* YOUR GOAL:
An exact copy is needed of the lines in the entries below from the line with "모든 색인을 덮어씁니다" up to and including the line with "- The Zoom Element", and of nothing else. Leave the pictures out.

WORKING DATA Start Marker

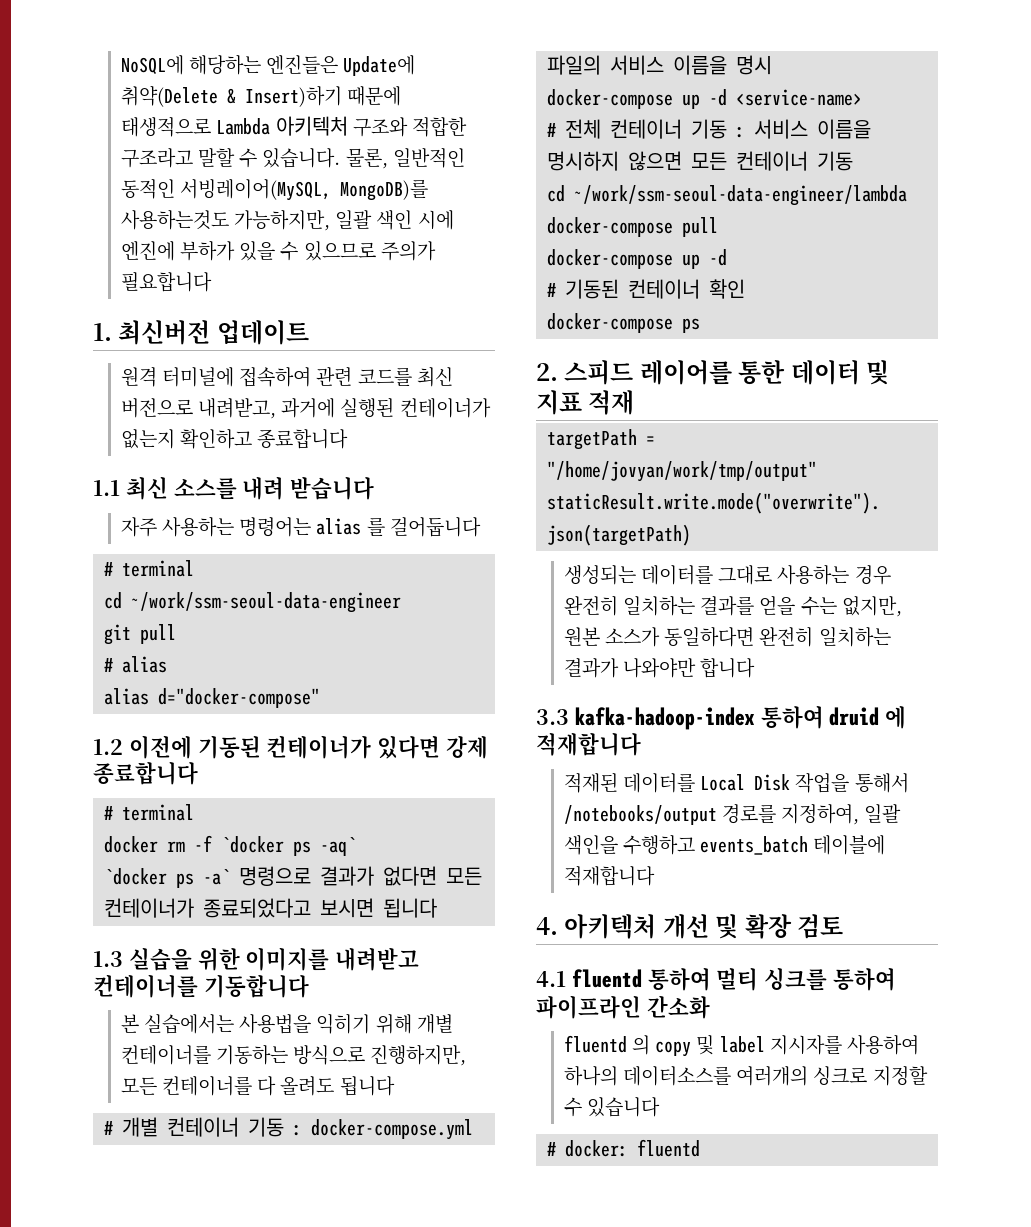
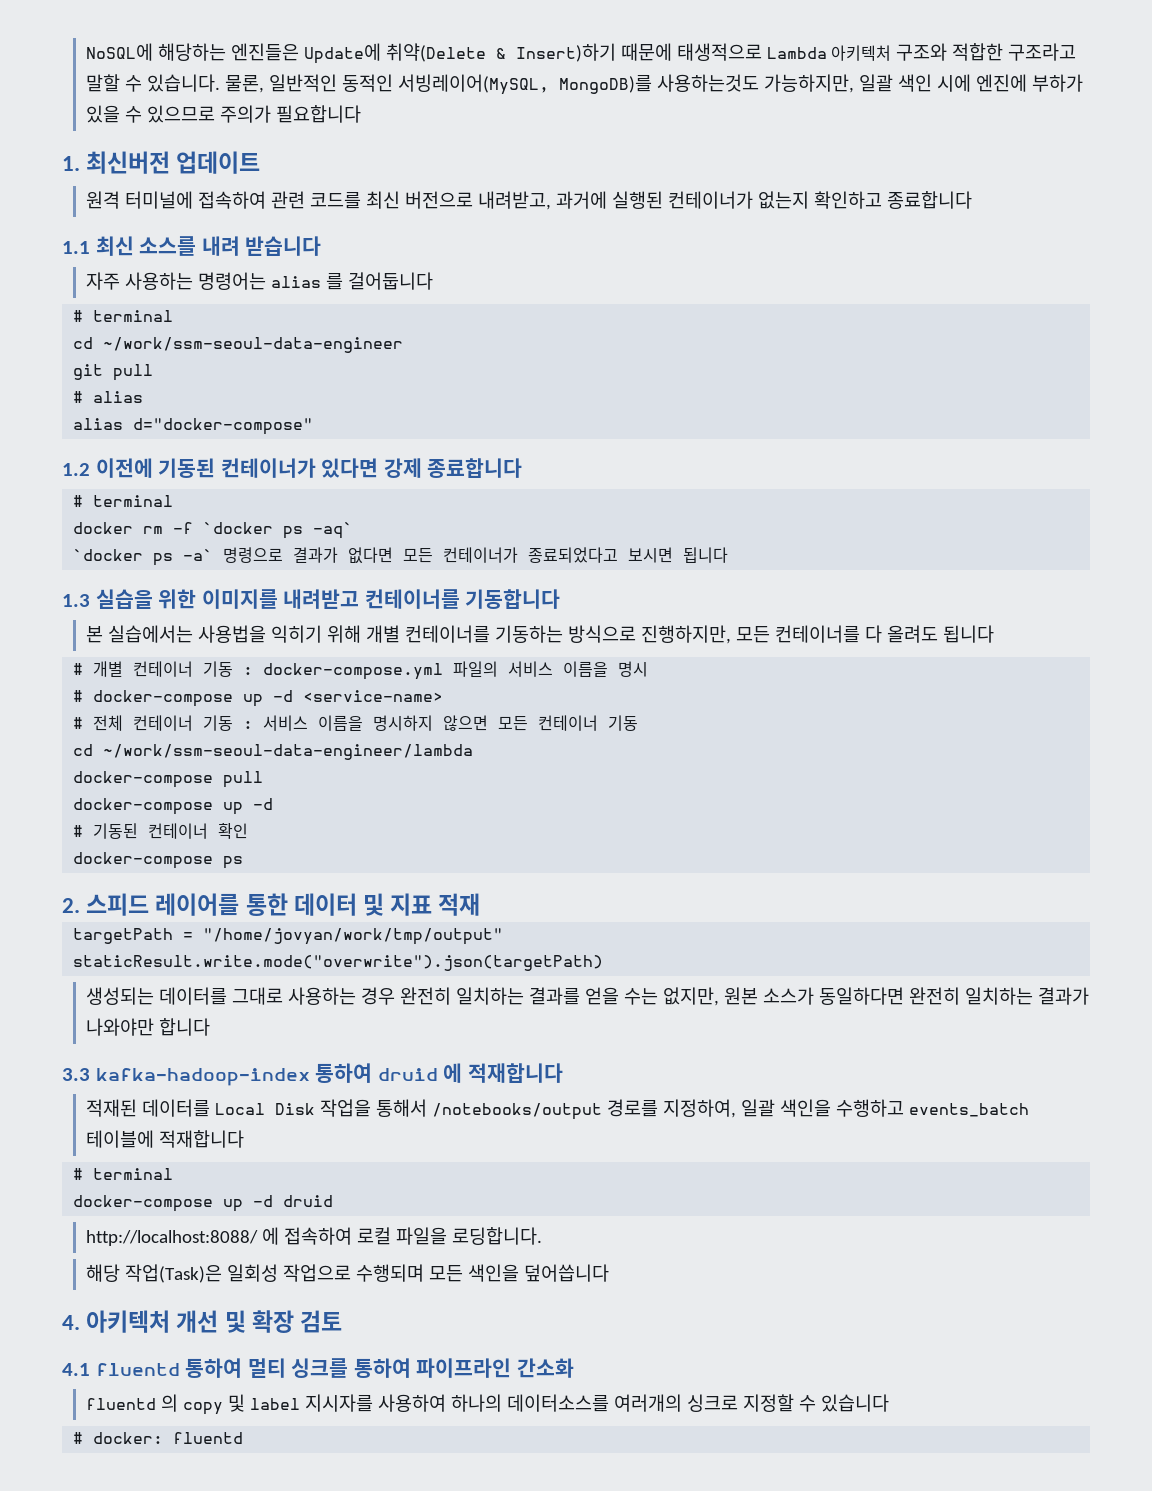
- docker-compose up -d <service-name>
+ # docker-compose up -d <service-name>
  적재된 데이터를 Local Disk 작업을 통해서 /notebooks/output 경로를 지정하여, 일괄 색인을 수행하고 events_batch 테이블에 적재합니다
+ # terminal
+ docker-compose up -d druid
+ http://localhost:8088/ 에 접속하여 로컬 파일을 로딩합니다.
+ 해당 작업(Task)은 일회성 작업으로 수행되며 모든 색인을 덮어씁니다

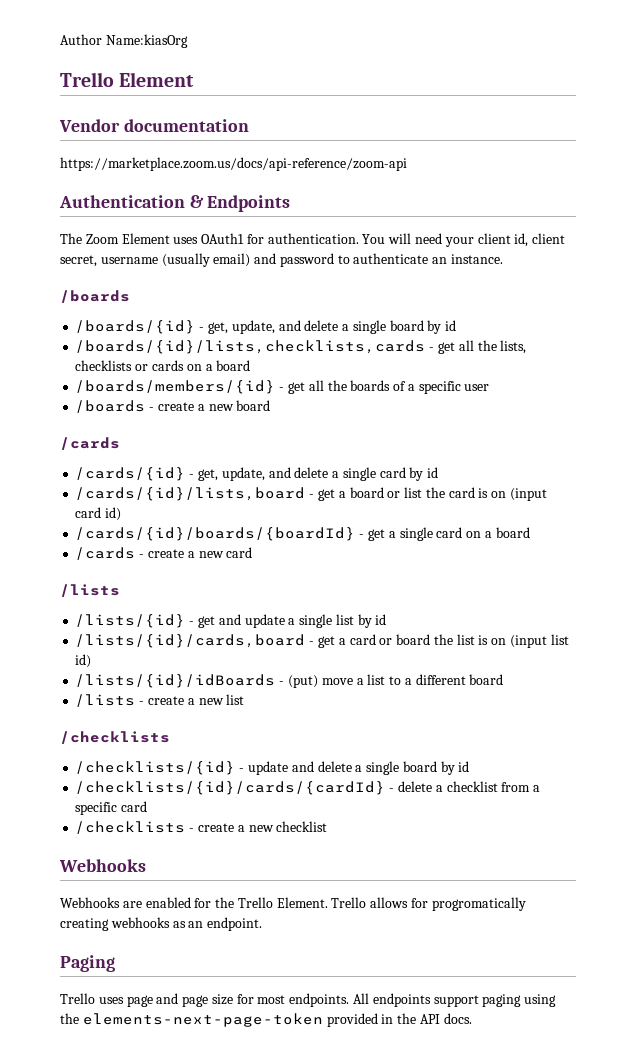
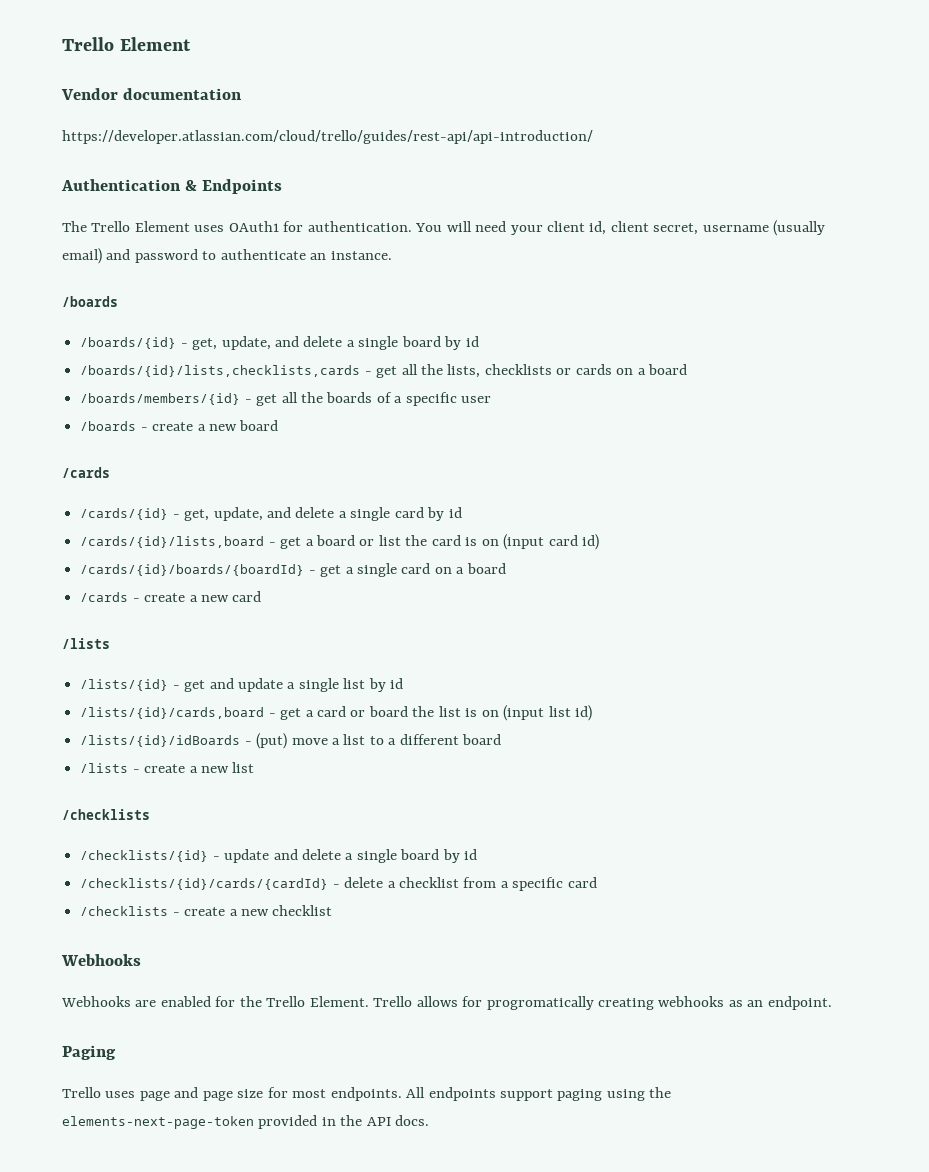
- Author Name:kiasOrg
- https://marketplace.zoom.us/docs/api-reference/zoom-api
+ https://developer.atlassian.com/cloud/trello/guides/rest-api/api-introduction/
- The Zoom Element uses OAuth1 for authentication.
+ The Trello Element uses OAuth1 for authentication.

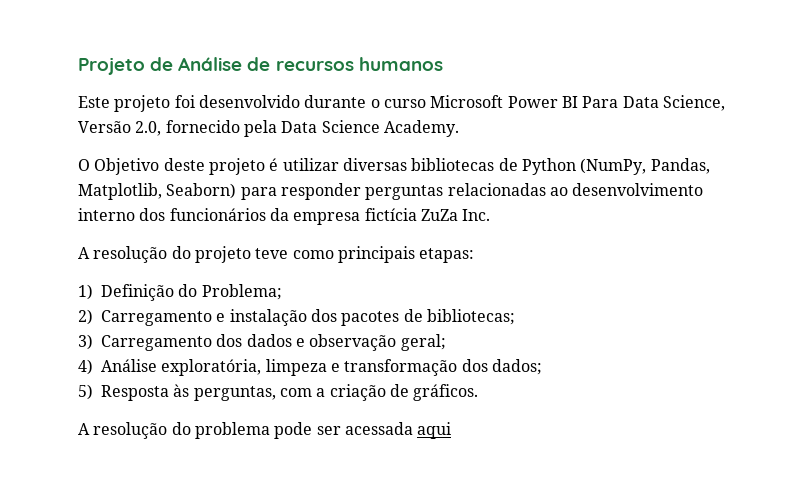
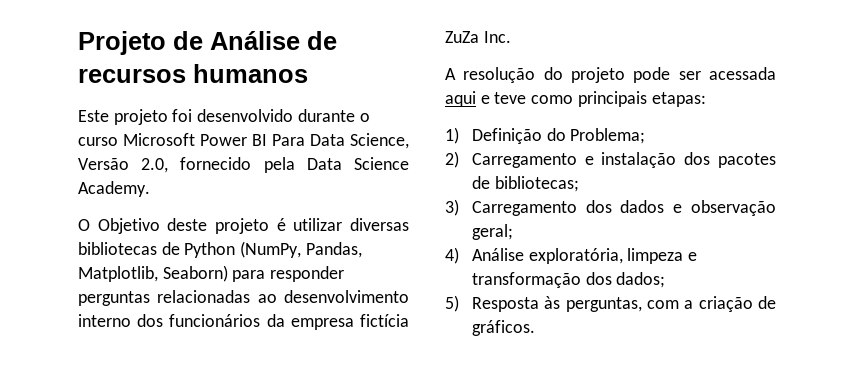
- A resolução do projeto teve como principais etapas:
+ A resolução do projeto pode ser acessada aqui e teve como principais etapas:
- A resolução do problema pode ser acessada aqui

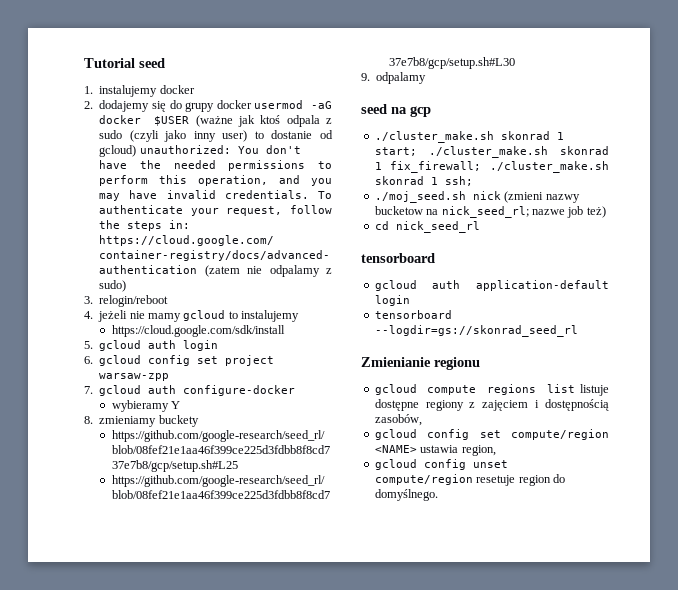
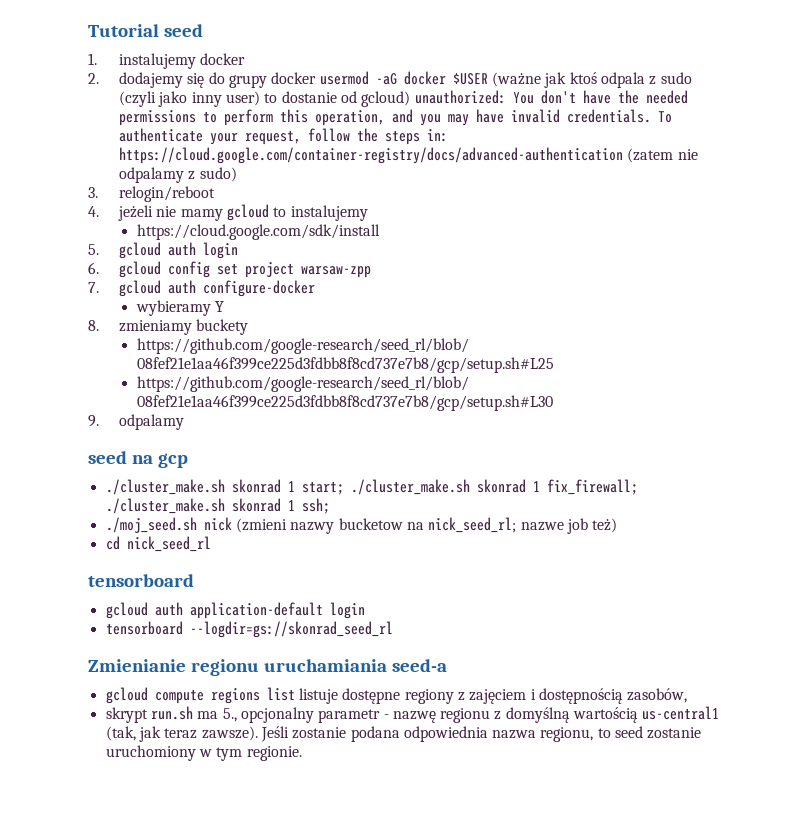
- Zmienianie regionu
+ Zmienianie regionu uruchamiania seed-a
- gcloud config set compute/region <NAME> ustawia region,
- gcloud config unset compute/region resetuje region do domyślnego.
+ skrypt run.sh ma 5., opcjonalny parametr - nazwę regionu z domyślną wartością us-central1 (tak, jak teraz zawsze). Jeśli zostanie podana odpowiednia nazwa regionu, to seed zostanie uruchomiony w tym regionie.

WORKING DATA End Marker

* EXERCISE ANSWER:
+ 해당 작업(Task)은 일회성 작업으로 수행되며 모든 색인을 덮어씁니다

- Author Name:kiasOrg
- https://marketplace.zoom.us/docs/api-reference/zoom-api
+ https://developer.atlassian.com/cloud/trello/guides/rest-api/api-introduction/
- The Zoom Element uses OAuth1 for authentication.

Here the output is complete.